- _Task details_
Only the lines with the string "Show" are needed; return each of them from the entries below.

- _Source material_
Segment Open

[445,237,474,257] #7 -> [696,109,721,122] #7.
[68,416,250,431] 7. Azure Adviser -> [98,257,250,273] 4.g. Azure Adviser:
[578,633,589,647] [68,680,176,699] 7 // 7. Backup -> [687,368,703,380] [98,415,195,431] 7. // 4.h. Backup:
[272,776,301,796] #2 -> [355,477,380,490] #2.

Segment Closed
Segment Open

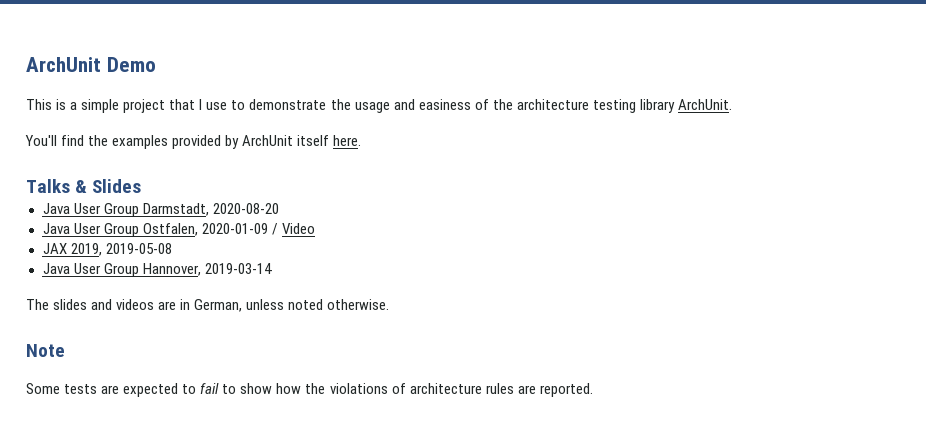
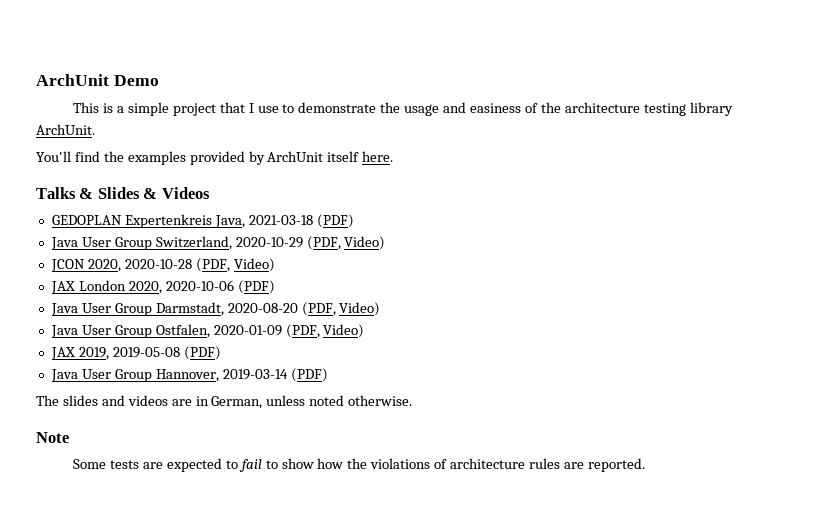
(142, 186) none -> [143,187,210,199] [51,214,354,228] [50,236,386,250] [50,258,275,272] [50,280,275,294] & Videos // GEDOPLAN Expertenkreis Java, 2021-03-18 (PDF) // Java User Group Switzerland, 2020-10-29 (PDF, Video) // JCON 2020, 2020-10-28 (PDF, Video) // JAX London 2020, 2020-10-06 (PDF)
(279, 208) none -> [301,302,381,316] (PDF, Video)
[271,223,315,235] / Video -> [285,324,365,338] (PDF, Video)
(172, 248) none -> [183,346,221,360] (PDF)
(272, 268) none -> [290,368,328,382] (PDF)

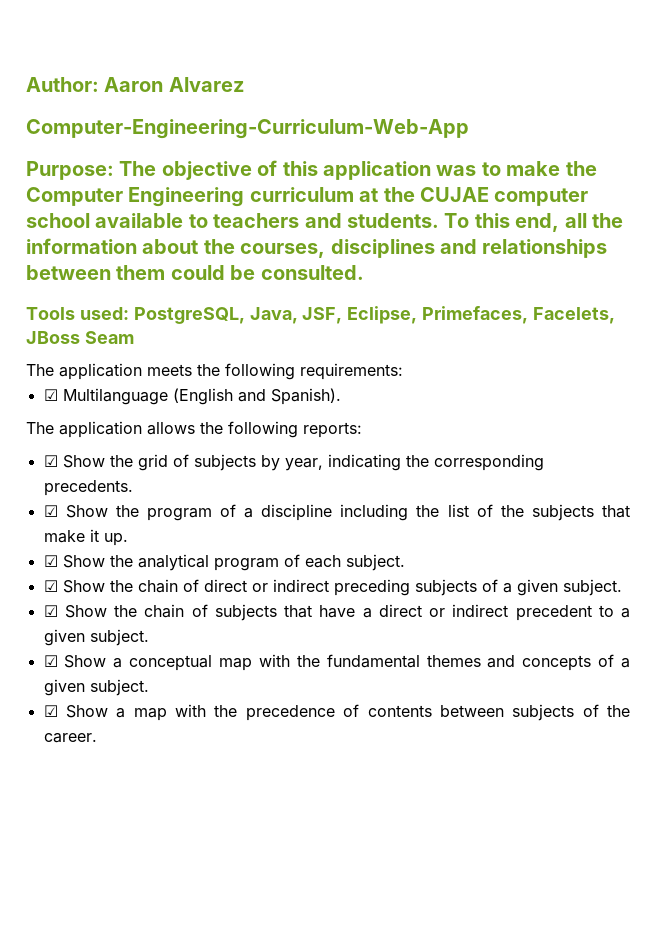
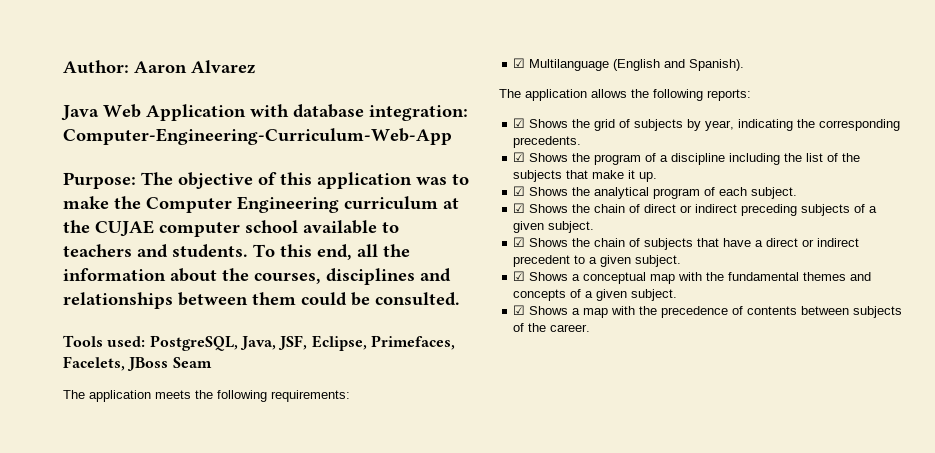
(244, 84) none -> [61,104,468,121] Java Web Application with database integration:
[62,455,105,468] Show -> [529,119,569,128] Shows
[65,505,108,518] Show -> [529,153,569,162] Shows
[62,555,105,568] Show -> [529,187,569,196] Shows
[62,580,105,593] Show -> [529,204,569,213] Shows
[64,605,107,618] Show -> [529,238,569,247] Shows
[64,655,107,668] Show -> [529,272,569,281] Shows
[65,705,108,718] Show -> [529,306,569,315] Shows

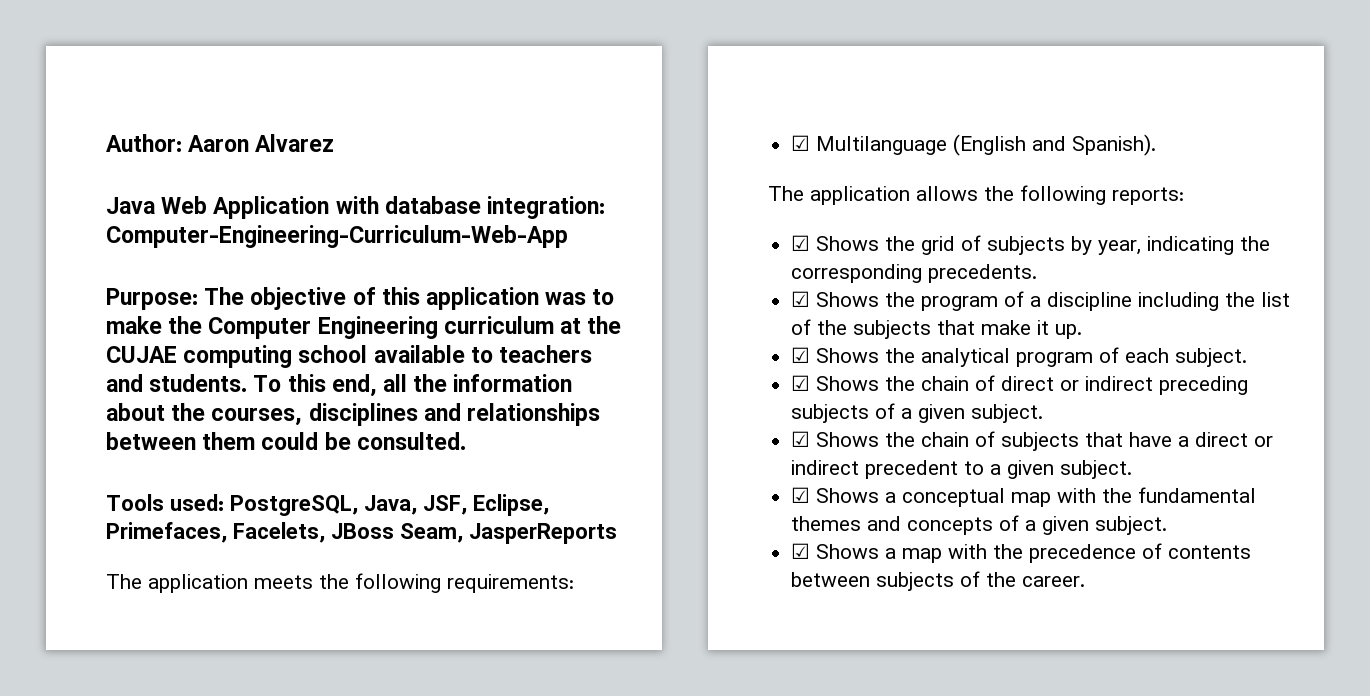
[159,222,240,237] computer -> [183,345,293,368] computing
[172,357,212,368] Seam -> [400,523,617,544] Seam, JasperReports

Segment Closed
Segment Open

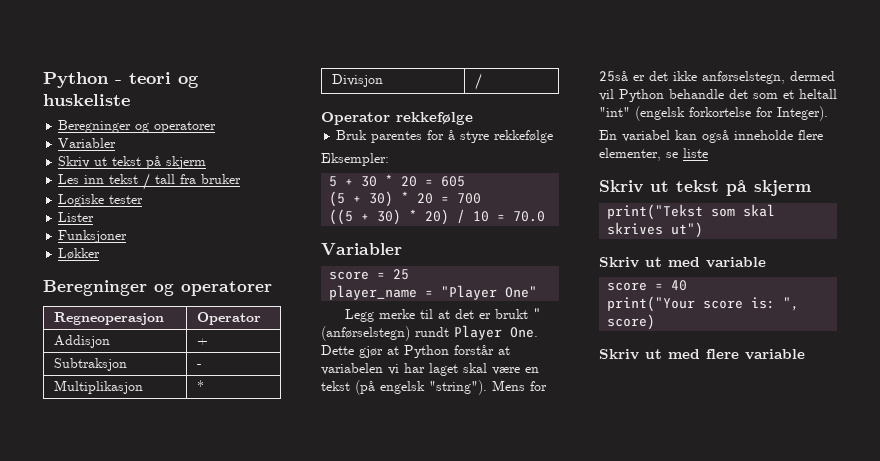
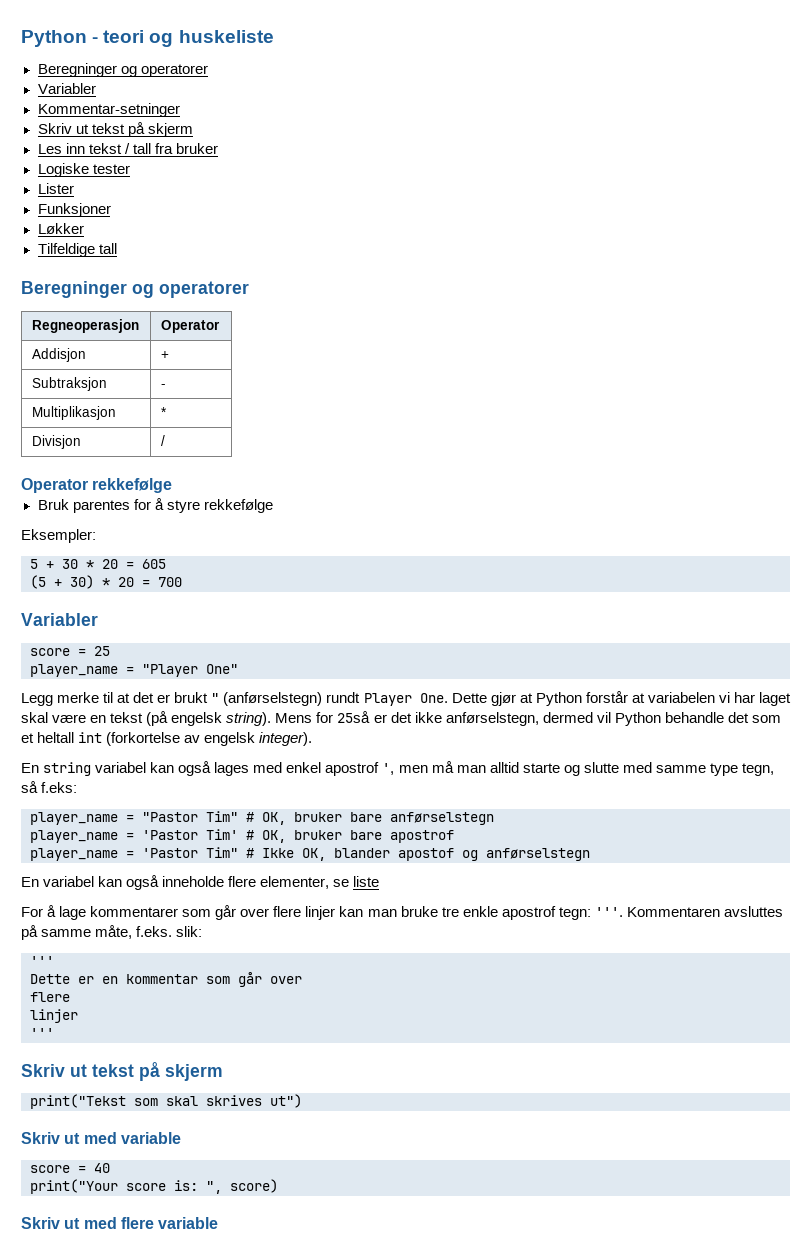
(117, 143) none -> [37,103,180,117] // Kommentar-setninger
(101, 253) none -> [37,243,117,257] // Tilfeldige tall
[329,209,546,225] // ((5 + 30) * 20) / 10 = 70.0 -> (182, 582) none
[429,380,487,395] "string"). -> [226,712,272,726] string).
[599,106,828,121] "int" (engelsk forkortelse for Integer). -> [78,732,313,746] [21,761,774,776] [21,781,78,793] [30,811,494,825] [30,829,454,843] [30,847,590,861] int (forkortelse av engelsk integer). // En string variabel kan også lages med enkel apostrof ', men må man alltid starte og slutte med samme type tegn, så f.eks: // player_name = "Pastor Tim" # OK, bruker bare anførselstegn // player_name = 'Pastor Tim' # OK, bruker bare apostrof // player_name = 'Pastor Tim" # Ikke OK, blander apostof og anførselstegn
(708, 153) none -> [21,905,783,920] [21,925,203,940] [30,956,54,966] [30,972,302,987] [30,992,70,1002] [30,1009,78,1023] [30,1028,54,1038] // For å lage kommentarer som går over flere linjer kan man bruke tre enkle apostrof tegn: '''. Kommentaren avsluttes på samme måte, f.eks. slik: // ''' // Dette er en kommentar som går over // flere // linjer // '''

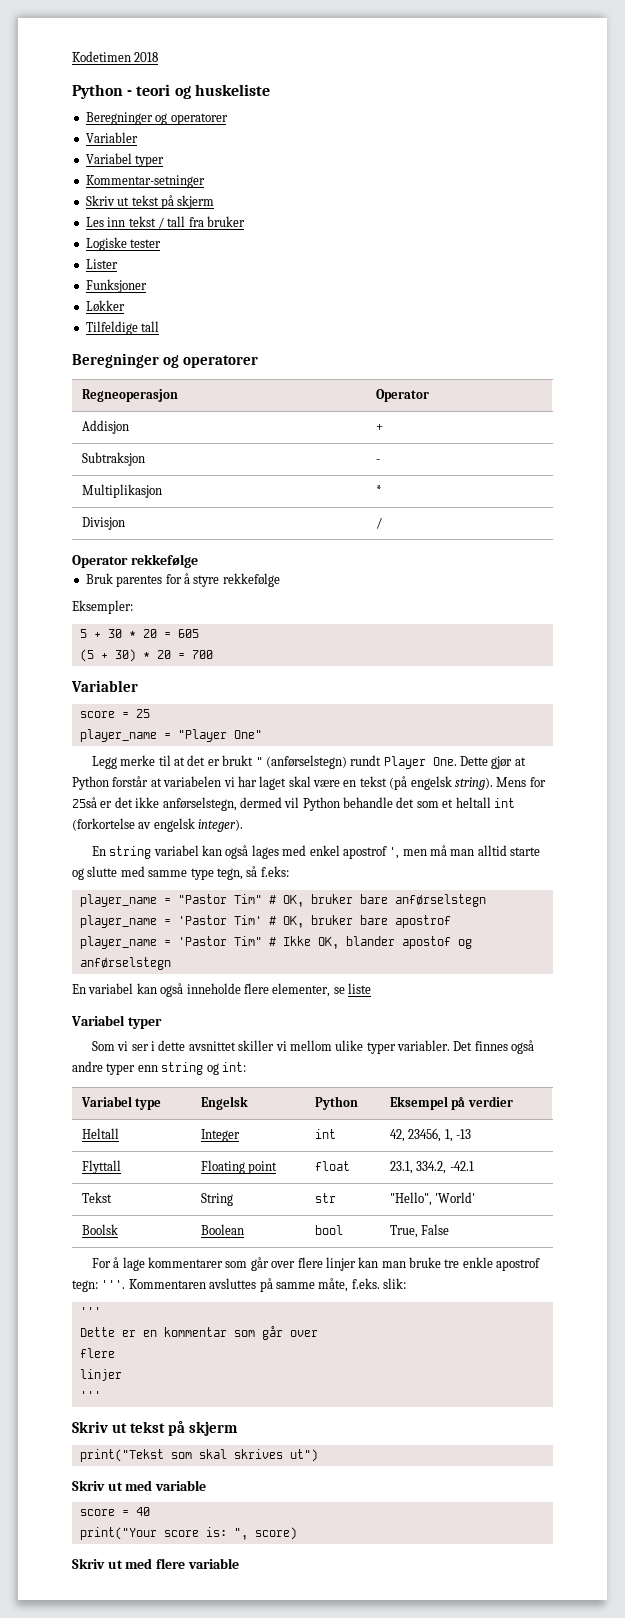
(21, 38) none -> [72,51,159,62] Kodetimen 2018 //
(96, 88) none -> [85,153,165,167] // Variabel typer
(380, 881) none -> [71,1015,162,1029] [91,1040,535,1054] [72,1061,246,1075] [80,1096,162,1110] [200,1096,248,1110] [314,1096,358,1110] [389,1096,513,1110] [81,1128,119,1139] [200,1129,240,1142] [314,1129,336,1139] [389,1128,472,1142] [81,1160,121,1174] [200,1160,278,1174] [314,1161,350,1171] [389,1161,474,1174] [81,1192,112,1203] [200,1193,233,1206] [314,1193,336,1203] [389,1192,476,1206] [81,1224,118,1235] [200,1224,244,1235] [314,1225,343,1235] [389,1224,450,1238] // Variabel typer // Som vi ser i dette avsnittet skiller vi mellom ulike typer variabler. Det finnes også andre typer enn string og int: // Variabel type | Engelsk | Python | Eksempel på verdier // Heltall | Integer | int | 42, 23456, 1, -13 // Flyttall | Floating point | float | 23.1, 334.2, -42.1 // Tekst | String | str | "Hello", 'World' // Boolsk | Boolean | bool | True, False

Segment Closed

- _Completed task_
[62,455,105,468] Show -> [529,119,569,128] Shows
[65,505,108,518] Show -> [529,153,569,162] Shows
[62,555,105,568] Show -> [529,187,569,196] Shows
[62,580,105,593] Show -> [529,204,569,213] Shows
[64,605,107,618] Show -> [529,238,569,247] Shows
[64,655,107,668] Show -> [529,272,569,281] Shows
[65,705,108,718] Show -> [529,306,569,315] Shows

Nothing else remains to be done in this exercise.